In the taut and absorbing story that follows, he takes us to the arid and frozen wastelands of a
distant alien planet, where one man must solve an intricate and puzzling mystery before the clock
runs out -- and his own life runs out with it.
NEVIL CLAVAIN PICKED his way across a mosaic of shattered ice. The field stretched away in
all directions, gouged by sleek-sided crevasses. They had mapped the largest cracks before landing,
but he was still wary of surprises; his breath caught every time his booted foot cracked through a
layer of ice. He was aware of how dangerous it would be to wander from the red path that his
implants were painting across the glacier field.
He only had to remind himself what had happened to Martin Setterholm.
They had found his body a month ago, shortly after their arrival on the planet. It had been near
the main American base; a stroll from the perimeter of the huge, deserted complex of stilted domes
and ice-walled caverns. Clavain's friends had found dozens of dead within the buildings, and most
of them had been easily identified against the lists of base personnel that the expedition had pieced
together. But Clavain had been troubled by the gaps and had wondered if any further dead might be
found in the surrounding ice fields. He had explored the warrens of the base until he found an
airlock which had never been closed, and though snowfalls had long since obliterated any
footprints, there was little doubt in which direction a wanderer would have set off.
Long before the base had vanished over the horizon, Clavain had run into the edge of a deep,
wide crevasse. And there at the bottom -- just visible if he leaned close to the edge -- was a man's
outstretched arm and hand. Clavain had gone back to the others and had them return with a winch to
lower him into the depths, descending thirty or forty meters into a cathedral of stained and sculpted
ice. The body had come into view: a figure in an old-fashioned atmospheric survival suit. The man's
legs were bent in a horrible way, like those of a strangely articulated alien. Clavain knew it was a
man because the fall had jolted his helmet from its neck-ring; the corpse's well-preserved face was
pressed halfway into a pillow of ice. The helmet had ended up a few meters away.
No on died instantly on Diadem. The air was breathable for short periods, and the man had
clearly had time to ponder his predicament. Even in his confused state of mind he must have known
that he was going to die.
"Martin Setterholm," Clavain had said aloud, picking up the helmet and reading the nameplate on
the crown. He felt sorry for him but could not deny himself the small satisfaction of accounting for
another of the dead. Setterholm had been among the missing, and though he had waited the better
part of a century for it, he would at least receive a proper funeral now.

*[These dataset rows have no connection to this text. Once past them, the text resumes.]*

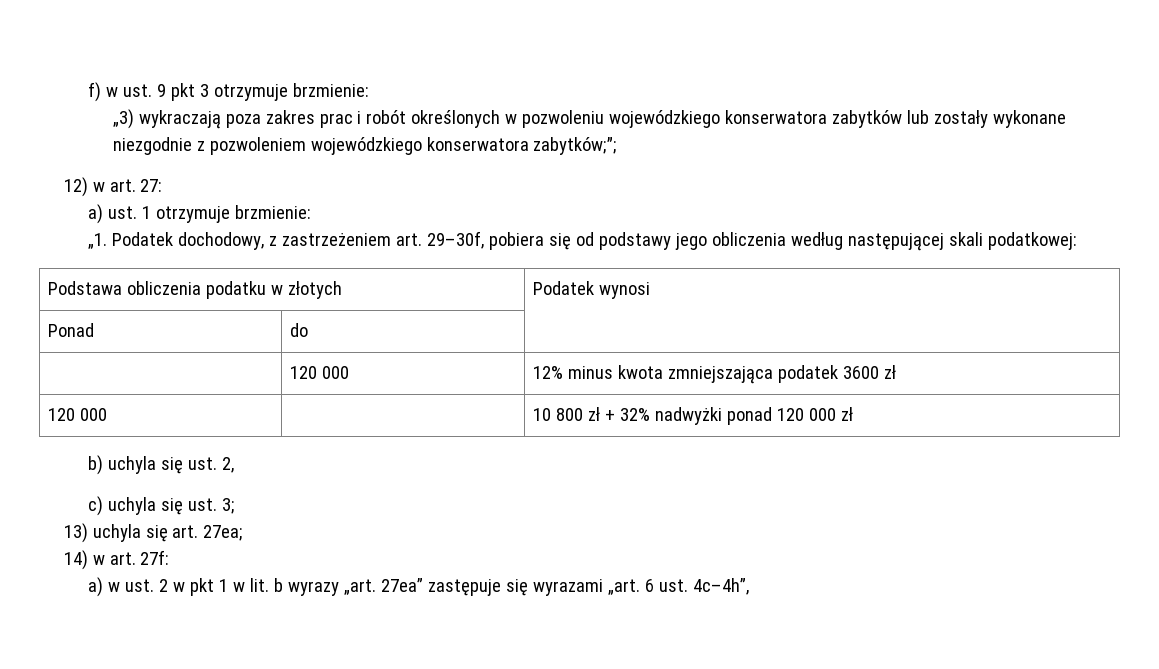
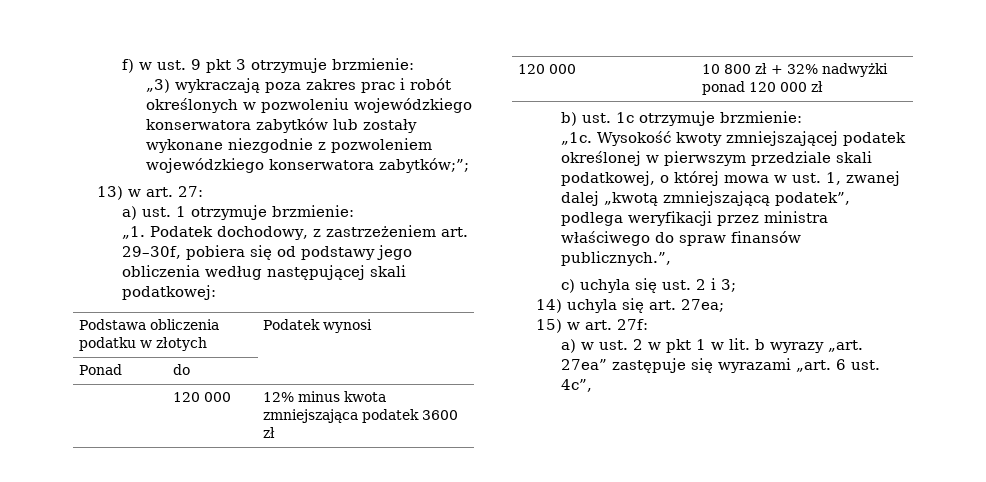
- „3) wykraczają poza zakres prac i robót określonych w pozwoleniu wojewódzkiego konserwatora zabytków lub zostały wykonane niezgodnie z pozwoleniem wojewódzkiego konserwatora zabytków;ˮ;
- 12) w art. 27:
+ „3) wykraczają poza zakres prac i robót określonych w pozwoleniu wojewódzkiego konserwatora zabytków lub zostały wykonane niezgodnie z pozwoleniem wojewódzkiego konserwatora zabytków;”;
+ 13) w art. 27:
- b) uchyla się ust. 2,
+ b) ust. 1c otrzymuje brzmienie:
+ „1c. Wysokość kwoty zmniejszającej podatek określonej w pierwszym przedziale skali podatkowej, o której mowa w ust. 1, zwanej dalej „kwotą zmniejszającą podatek”, podlega weryfikacji przez ministra właściwego do spraw finansów publicznych.”,
- c) uchyla się ust. 3;
+ c) uchyla się ust. 2 i 3;
- 13) uchyla się art. 27ea;
+ 14) uchyla się art. 27ea;
- 14) w art. 27f:
+ 15) w art. 27f:
- 6 ust. 4c–4h”,
+ 6 ust. 4c”,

There was something else, but Clavain very nearly missed it. Setterholm had lived long enough
to scratch out a message in the ice. Sheltered at the base of the glacier, the marks he had gouged
were still legible. Three letters, it seemed to Clavain: an I, a V, and an F.
I-V-F.
The message meant nothing to Clavain, and even a deep search of the Conjoiner collective
memory threw up only a handful of vaguely plausible candidates. The least ridiculous was in vitro
fertilization, but even that seemed to have no immediate connection with Setterholm. But then
again, he had been a biologist, according to the base records. Did the message spell out the chilling
truth about what had happened to the colony on Diadem: a biology lab experiment that had gone
terribly wrong? Something to do with the worms, perhaps?
But after a while, overwhelmed by the sheer number of dead, Clavain had allowed the exact
details of Setterholm's death to slip from his mind. He was hardly unique anyway: just one more
example of the way most of them had died; not by suicide or violence but through carelessness,
recklessness, or just plain stupidity. Basic safety procedures -- like not wandering into a crevasse
zone without the right equipment -- had been forgotten or ignored. Machines had been used
improperly. Drugs had been administered incorrectly. Sometimes the victim had taken only
themselves to the grave, but in other cases the death toll had been much higher. And it had all
happened so swiftly.
Galiana talked about it as if it were some kind of psychosis, while the other Conjoiners
speculated about some kind of emergent neural condition, buried in the gene pool of the entire
colony, lurking for years until it was activated by an environmental trigger.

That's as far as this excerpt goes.